Senada, Direktur Eksekutif CELIOS, Bhima Yudhistira, menilai pertumbuhan ekonomi seharusnya hanya di kisaran 4,5–4,7%, mengingat lesunya daya beli pasca-Lebaran dan tidak adanya faktor pendorong musiman yang signifikan.

Direktur Eksekutif CORE Indonesia, Mohammad Faisal, juga memprediksi pertumbuhan di bawah 5%, tepatnya di kisaran 4,7–4,8%. Menurutnya, stimulus pemerintah tidak cukup kuat, net ekspor melemah, dan belanja pemerintah justru minus sekitar 1% di kuartal II-2025.

 

Kontroversi Data Kemiskinan

Keraguan juga mengemuka pada data kemiskinan. Perbedaan metode antara BPS dan Bank Dunia memicu kebingungan publik.

BPS menggunakan garis kemiskinan nasional sebesar Rp 609.160 per kapita per bulan (Rp 20.305 per hari) berbasis konsumsi minimum.

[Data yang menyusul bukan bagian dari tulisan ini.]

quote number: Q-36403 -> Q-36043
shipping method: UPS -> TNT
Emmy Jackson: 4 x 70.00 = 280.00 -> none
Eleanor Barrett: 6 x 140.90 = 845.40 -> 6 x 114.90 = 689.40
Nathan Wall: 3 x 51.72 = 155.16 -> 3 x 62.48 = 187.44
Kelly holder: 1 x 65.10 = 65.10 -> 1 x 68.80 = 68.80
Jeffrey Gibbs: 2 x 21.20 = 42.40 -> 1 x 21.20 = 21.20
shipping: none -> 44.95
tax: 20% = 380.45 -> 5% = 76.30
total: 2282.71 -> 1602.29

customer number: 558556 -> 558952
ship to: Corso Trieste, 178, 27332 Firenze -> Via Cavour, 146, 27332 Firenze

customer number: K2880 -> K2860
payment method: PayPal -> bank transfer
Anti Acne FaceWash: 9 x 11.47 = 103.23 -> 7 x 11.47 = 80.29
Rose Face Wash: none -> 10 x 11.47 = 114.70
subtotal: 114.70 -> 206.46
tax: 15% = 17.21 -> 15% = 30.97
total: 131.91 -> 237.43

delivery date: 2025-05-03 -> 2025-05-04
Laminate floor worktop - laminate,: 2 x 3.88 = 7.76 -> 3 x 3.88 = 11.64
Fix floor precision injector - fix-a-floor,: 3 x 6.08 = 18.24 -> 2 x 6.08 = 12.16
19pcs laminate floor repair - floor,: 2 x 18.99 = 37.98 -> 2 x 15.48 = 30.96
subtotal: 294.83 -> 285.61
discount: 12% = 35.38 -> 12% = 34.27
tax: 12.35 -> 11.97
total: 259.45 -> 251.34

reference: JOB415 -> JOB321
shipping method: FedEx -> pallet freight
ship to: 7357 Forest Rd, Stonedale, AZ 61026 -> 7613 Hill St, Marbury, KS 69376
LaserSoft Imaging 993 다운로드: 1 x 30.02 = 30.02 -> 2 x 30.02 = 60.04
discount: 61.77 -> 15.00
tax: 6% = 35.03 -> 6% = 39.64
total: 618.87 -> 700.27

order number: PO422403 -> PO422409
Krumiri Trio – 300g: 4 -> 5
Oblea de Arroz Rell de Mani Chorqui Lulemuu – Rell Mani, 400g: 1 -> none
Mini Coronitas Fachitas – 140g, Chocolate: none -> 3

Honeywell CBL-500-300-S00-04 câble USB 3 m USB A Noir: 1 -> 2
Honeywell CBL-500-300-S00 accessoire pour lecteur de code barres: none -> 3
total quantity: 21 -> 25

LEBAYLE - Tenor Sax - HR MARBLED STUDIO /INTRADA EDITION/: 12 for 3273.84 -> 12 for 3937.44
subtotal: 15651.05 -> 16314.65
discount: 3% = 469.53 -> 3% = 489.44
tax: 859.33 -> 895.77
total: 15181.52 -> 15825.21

Bank Dunia menggunakan standar kemiskinan global berbasis Purchasing Power Parities (PPP) 2021, yang mengkalkulasi kemiskinan ekstrem di Indonesia mencapai 194,6 juta jiwa — jauh di atas data BPS yang menunjukkan 8,57% atau sekitar 24,06 juta jiwa per September 2024.

BPS menegaskan bahwa perbedaan ini disebabkan oleh perbedaan tujuan dan metode: data BPS digunakan untuk kebijakan nasional, sementara data Bank Dunia dipakai untuk perbandingan global.

 

Penundaan Rilis Data Picu Spekulasi

BPS juga pernah menunda rilis data kemiskinan dan rasio Gini dengan alasan peningkatan kualitas data. Meski BPS mengklaim penundaan ini demi akurasi, langkah tersebut justru memicu spekulasi publik soal transparansi dan independensi lembaga statistik negara ini.

 

Peringatan Bank Dunia

Kepala Perwakilan Bank Dunia untuk Indonesia dan Timor-Leste, Carolyn Turk, menilai perekonomian Indonesia berisiko melambat akibat gejolak geopolitik global, penurunan kinerja perdagangan, dan lemahnya arus modal asing. Bank Dunia memproyeksikan pertumbuhan ekonomi Indonesia hanya 4,7% di 2025 dan 4,8% di 2026, lebih rendah dari klaim BPS.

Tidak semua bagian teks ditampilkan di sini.